To put the stories in context, in an interview with Austin Chronicle, author Gene Luen Yang said “I wanted to do two volumes because I was not sure which side in the conflict were ‘good’ or ‘bad’ and I noticed connections between contemporary terrorists and the Boxers. So in a lot of ways, I was trying to write the story of a young man who was essentially a terrorist, and I wanted him to be sympathetic, but I also didn’t want the book to feel like I was condoning terrorism. So it was kind of a fine line.”

The art is deceptively simple, with a very muted color palate. More color is used in the first book when Boa and his band of rebels transform into Gods of the Opera. Readers are not spared from the blood of the victims, but it is only right to be truthful to the fact that this rebellion resulted in much loss of life, both for the Chinese and the foreign Westerners.
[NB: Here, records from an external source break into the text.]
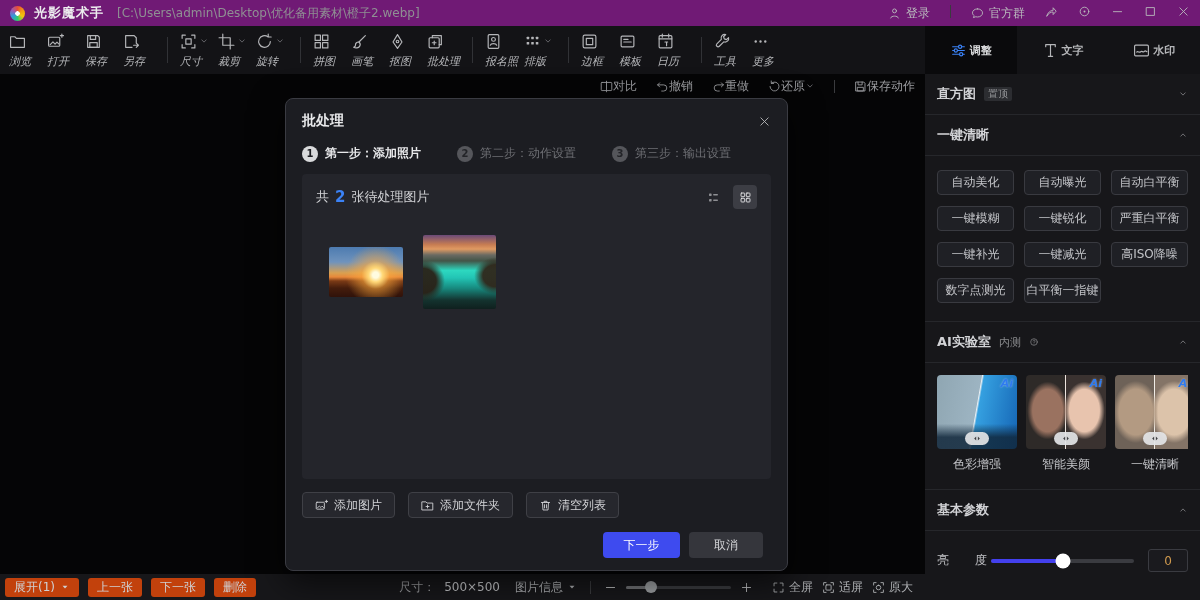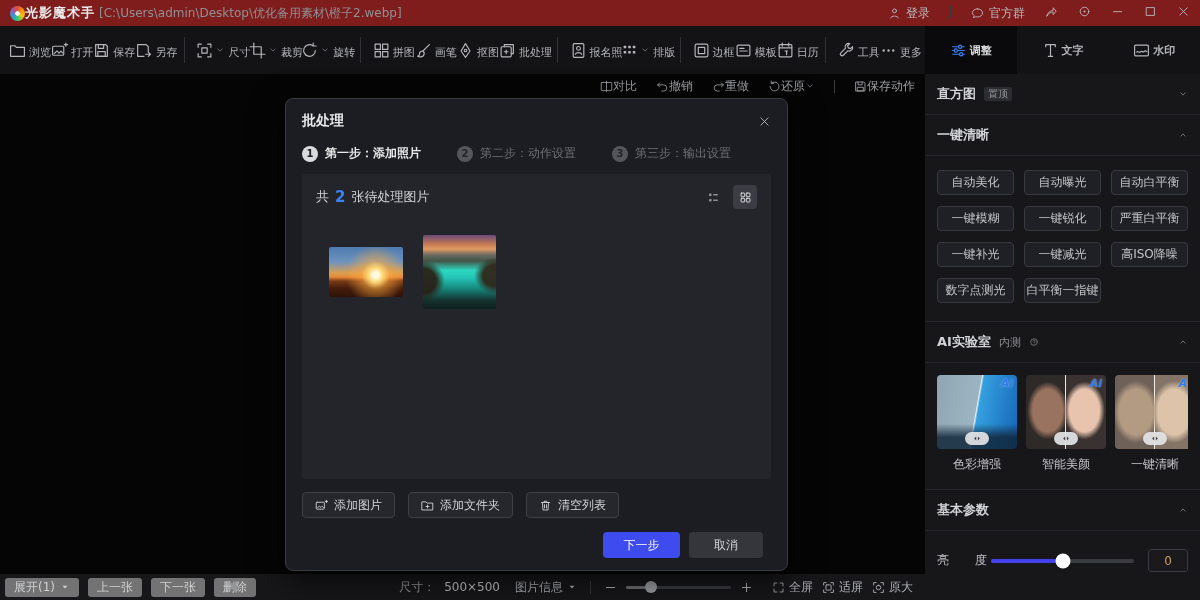--- a/index.html
+++ b/index.html
@@ -13,8 +13,8 @@
   .ic.xs svg { width:10px; height:10px; }
 
   
-  .titlebar { position:absolute; top:0; left:0; right:0; height:26px; background:#7f1d1d;
-    display:flex; align-items:center; padding:0 10px; z-index:30; }
+  .titlebar { position:absolute; top:0; left:0; right:0; height:26px; background:#701a75;
+    display:flex; align-items:center; padding:0 10px; gap:9px; z-index:30; }
   .logo { width:15px; height:15px; border-radius:50%;
     background: radial-gradient(circle,#ffffff 0 2px, transparent 2.5px),
       conic-gradient(#e74c3c,#f39c12,#f1c40f,#2ecc71,#3498db,#9b59b6,#e74c3c); }

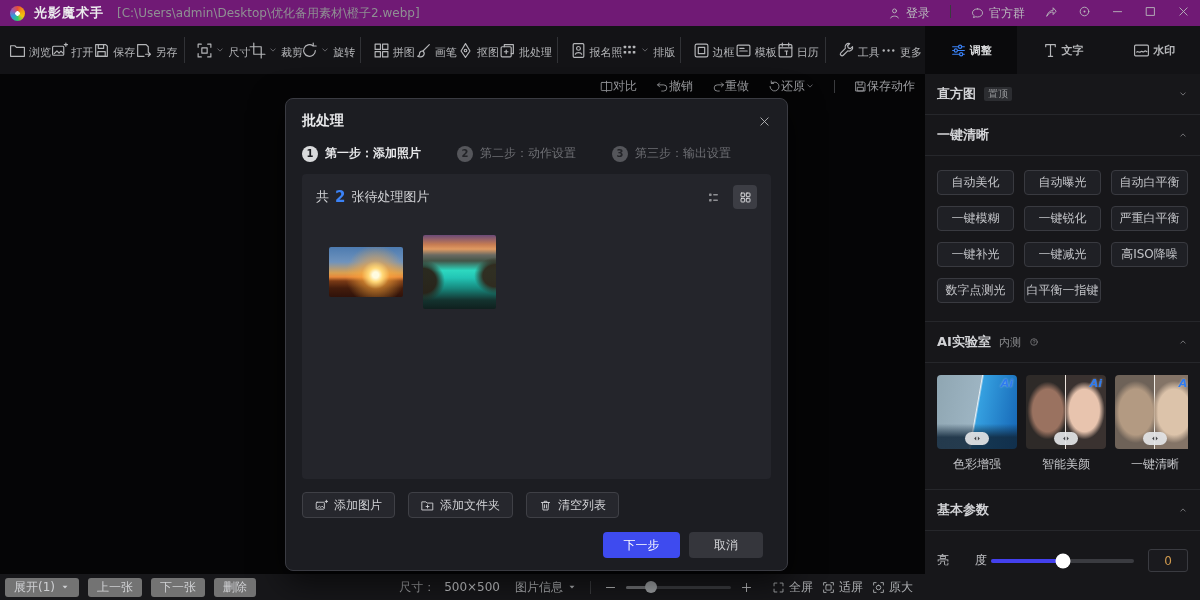--- a/index.html
+++ b/index.html
@@ -27,8 +27,8 @@
   
   .toolbar { position:absolute; top:26px; left:0; width:925px; height:48px; background:#131316;
     display:flex; align-items:center; padding:0 6px; z-index:20; }
-  .tool-item { min-width:38px; padding:0 3px; display:flex; flex-direction:row; align-items:flex-end;
-    gap:3px; color:#b5b6b9; cursor:default; }
+  .tool-item { min-width:38px; padding:0 3px; display:flex; flex-direction:column; align-items:flex-start;
+    gap:3px; color:#b5b6b9; cursor:default;font-style:italic; }
   .tool-item .icon-row { height:19px; display:flex; align-items:center; gap:2px; }
   .tool-label { font-size:11px; white-space:nowrap; }
   .chev { color:#84858a; }

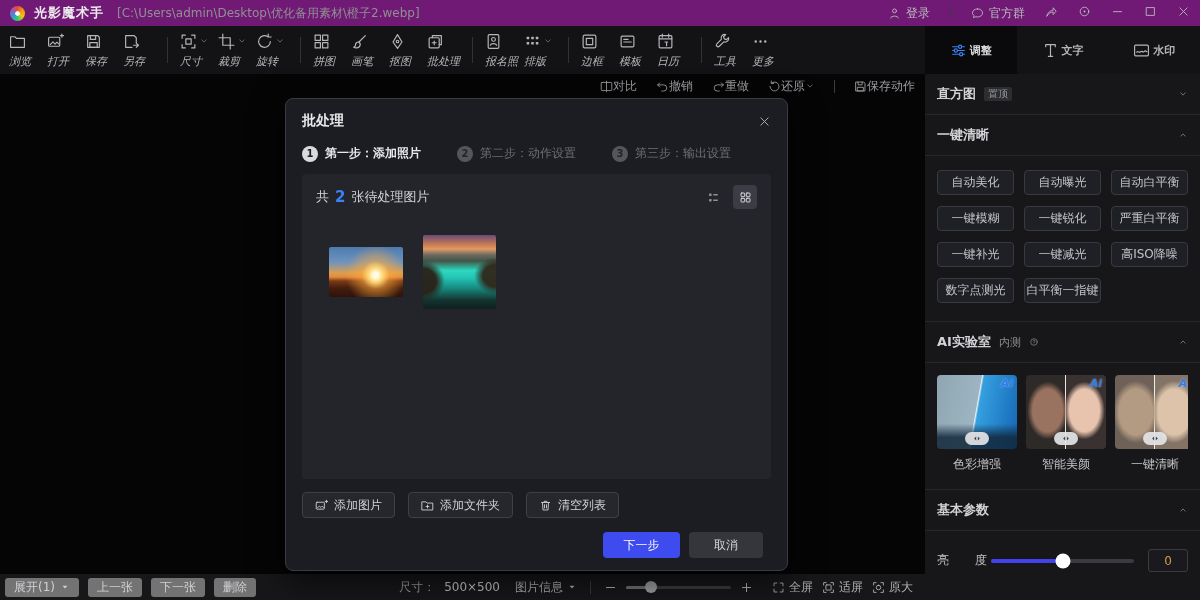--- a/index.html
+++ b/index.html
@@ -141,7 +141,7 @@
   
   .bottombar { position:absolute; bottom:0; left:0; width:925px; height:26px; background:#17171a;
     display:flex; align-items:center; padding:0 12px 0 5px; gap:9px; z-index:25; }
-  .bb-btn { height:19px; padding:0 9px; background:#737373; border-radius:3px; color:#cfd0d3;
+  .bb-btn { height:19px; padding:0 9px; background:#c2410c; border-radius:3px; color:#cfd0d3;
     display:flex; align-items:center; gap:5px; font-size:12px; cursor:default; }
   .bb-spacer { flex:1; }
   .bb-label { color:#9a9b9e; }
Yang draws the people and the traditions of his ancestral land with pride and dignity, and you can tell he spent much time researching the era and region to draw it accurately.

It seems almost a trope to say that this duology is thought provoking, but it truly is. The magical realism both added and detracted from the power of the story for me. Created for a YA audience, this magical element helps show what the young protagonists were thinking, and drives the narrative. As an adult I struggled with it, for I wanted a more realistic rendering of this time in history. But ultimately I believe this set of books is perfect for youth to explore this little known rebellion and will hopefully lead to them studying more about it. Huge kudos to Yang for creating this atypical graphic novel series that will have readers pondering their faith and political views.